Spitzenreiter auch beim Akustikgitarrenverstärker
Vordringlich war und ist Marshall für seine E-Gitarren-Verstärker mit Vollröhrenbestückung bekannt. Dann aber, im Jahr 1994 widmete man sich mit der AS-Serie auch den Akustik-Gitarristen. Wie hätte es anders sein können? Die Akustik-Combos schlugen bereits in der ersten Version voll ein und sicherten sich im Mitbewerbervergleich schnell einen Platz unter den beliebtesten Verstärkern dieser Disziplin schlechthin. 2014 feierte Marshall schließlich sein 20-jähriges Jubiläum der AS Serie.
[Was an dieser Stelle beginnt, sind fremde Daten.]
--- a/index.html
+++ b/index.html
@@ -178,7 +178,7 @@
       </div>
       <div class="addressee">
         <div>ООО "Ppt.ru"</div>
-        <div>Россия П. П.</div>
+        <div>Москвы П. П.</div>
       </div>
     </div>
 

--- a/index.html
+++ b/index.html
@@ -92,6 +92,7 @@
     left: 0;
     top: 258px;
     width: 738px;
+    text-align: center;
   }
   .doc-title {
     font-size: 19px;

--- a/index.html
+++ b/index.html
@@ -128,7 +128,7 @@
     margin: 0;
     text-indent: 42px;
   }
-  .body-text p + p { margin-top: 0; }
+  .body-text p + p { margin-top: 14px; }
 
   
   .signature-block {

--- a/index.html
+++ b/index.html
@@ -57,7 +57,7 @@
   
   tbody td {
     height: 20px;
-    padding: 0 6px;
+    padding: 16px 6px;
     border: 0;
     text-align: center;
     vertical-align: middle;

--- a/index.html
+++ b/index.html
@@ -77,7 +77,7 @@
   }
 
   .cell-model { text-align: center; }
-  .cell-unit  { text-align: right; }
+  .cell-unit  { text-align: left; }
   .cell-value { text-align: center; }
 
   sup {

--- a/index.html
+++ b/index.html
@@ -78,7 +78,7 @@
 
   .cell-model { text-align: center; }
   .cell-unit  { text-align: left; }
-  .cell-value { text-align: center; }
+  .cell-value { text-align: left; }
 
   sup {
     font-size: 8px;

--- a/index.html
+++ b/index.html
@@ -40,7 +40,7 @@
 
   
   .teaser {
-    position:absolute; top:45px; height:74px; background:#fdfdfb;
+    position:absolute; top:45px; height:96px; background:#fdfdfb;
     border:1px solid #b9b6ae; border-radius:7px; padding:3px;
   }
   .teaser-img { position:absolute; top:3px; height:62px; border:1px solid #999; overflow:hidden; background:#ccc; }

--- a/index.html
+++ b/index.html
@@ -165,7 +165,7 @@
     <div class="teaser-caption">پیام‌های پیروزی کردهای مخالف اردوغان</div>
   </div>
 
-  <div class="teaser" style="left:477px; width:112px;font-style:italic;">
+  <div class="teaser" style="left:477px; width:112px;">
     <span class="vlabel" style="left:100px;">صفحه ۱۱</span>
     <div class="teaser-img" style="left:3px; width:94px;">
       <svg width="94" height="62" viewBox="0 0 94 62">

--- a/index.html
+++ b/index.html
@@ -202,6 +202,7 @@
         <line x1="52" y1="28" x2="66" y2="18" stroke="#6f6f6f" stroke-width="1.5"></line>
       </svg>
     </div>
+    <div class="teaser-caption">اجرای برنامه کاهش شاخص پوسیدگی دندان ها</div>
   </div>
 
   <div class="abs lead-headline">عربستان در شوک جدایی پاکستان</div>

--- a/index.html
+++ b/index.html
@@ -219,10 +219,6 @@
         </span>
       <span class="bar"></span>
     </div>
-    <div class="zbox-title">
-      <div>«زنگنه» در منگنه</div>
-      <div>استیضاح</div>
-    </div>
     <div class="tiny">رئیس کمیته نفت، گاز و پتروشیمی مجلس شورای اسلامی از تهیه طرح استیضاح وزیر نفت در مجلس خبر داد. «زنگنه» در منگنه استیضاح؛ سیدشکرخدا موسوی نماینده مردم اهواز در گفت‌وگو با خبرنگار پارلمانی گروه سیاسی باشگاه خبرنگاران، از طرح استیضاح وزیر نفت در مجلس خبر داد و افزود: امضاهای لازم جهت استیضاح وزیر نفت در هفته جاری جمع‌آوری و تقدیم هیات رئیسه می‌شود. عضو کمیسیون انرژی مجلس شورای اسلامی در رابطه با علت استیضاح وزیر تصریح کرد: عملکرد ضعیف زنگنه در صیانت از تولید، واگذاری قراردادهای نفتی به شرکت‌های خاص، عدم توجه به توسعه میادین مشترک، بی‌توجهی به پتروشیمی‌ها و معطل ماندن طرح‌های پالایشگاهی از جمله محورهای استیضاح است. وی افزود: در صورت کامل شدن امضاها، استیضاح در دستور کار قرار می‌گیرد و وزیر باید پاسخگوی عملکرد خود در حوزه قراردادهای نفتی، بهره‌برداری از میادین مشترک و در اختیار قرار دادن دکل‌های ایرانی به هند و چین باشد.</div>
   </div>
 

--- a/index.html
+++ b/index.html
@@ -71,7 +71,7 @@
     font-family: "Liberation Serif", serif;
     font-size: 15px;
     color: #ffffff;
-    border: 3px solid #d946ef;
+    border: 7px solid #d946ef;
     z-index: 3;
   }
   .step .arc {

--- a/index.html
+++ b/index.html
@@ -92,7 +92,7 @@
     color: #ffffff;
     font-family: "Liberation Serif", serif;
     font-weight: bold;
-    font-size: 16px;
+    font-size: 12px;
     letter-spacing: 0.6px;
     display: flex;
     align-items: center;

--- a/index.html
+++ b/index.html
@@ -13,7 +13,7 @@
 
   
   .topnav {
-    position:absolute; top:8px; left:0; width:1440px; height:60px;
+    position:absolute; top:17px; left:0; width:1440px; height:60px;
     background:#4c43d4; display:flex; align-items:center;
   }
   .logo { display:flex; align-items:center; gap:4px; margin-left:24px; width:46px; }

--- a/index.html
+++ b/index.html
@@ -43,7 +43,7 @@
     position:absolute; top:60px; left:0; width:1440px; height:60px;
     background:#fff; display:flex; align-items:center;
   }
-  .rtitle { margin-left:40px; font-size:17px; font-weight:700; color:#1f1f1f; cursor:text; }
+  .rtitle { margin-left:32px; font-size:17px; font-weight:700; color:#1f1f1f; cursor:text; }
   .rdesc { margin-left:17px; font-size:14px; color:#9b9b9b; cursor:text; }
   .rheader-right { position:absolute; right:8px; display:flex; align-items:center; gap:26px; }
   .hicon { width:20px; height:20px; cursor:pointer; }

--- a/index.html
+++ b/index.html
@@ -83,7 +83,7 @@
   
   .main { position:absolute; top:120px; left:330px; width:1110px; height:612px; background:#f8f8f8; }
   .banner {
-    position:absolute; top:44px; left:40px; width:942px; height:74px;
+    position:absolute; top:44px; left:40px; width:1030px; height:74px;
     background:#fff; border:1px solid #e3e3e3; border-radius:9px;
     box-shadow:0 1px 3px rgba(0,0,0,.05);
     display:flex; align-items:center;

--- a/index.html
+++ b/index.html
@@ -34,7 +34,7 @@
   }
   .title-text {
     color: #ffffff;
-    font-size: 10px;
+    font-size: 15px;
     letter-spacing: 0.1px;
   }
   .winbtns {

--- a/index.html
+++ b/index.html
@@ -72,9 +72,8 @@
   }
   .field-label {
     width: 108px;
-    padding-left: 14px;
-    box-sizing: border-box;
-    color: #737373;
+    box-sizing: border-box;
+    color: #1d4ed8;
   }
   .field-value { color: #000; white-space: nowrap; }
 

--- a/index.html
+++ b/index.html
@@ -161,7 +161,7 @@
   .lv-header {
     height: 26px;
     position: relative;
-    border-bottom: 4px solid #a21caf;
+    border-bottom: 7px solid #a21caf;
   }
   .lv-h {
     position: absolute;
2023: Marshall verkauft an Zound Industries
Im März 2023 kam dann die Meldung, die eingefleischte Marshall-Fans durchaus überraschte bis verwirrte: Die Kult-Marke Marshall Amplification wurden von der schwedischen Firma Zound Industries aufgekauft, dem Unternehmen, das zuvor schon unter Marshall-Lizenz Bluetooth-Boxen und Kopfhörer produziert hatte, und firmiert seit der Übernahme als Marshall Group. Schon war die Szene besorgt, ob nun nur noch Bluetooth-Boxen den Markt bevölkern würden. Aber ganz im Gegenteil; vielmehr haben die Briten eine komplette neue Serie herausgebracht: den Marshall Studio JTM ST20. Das Topteil JTM ST20H, de Kombo JTM ST20C und mit der ST112 und ST212 zwei neue Boxen.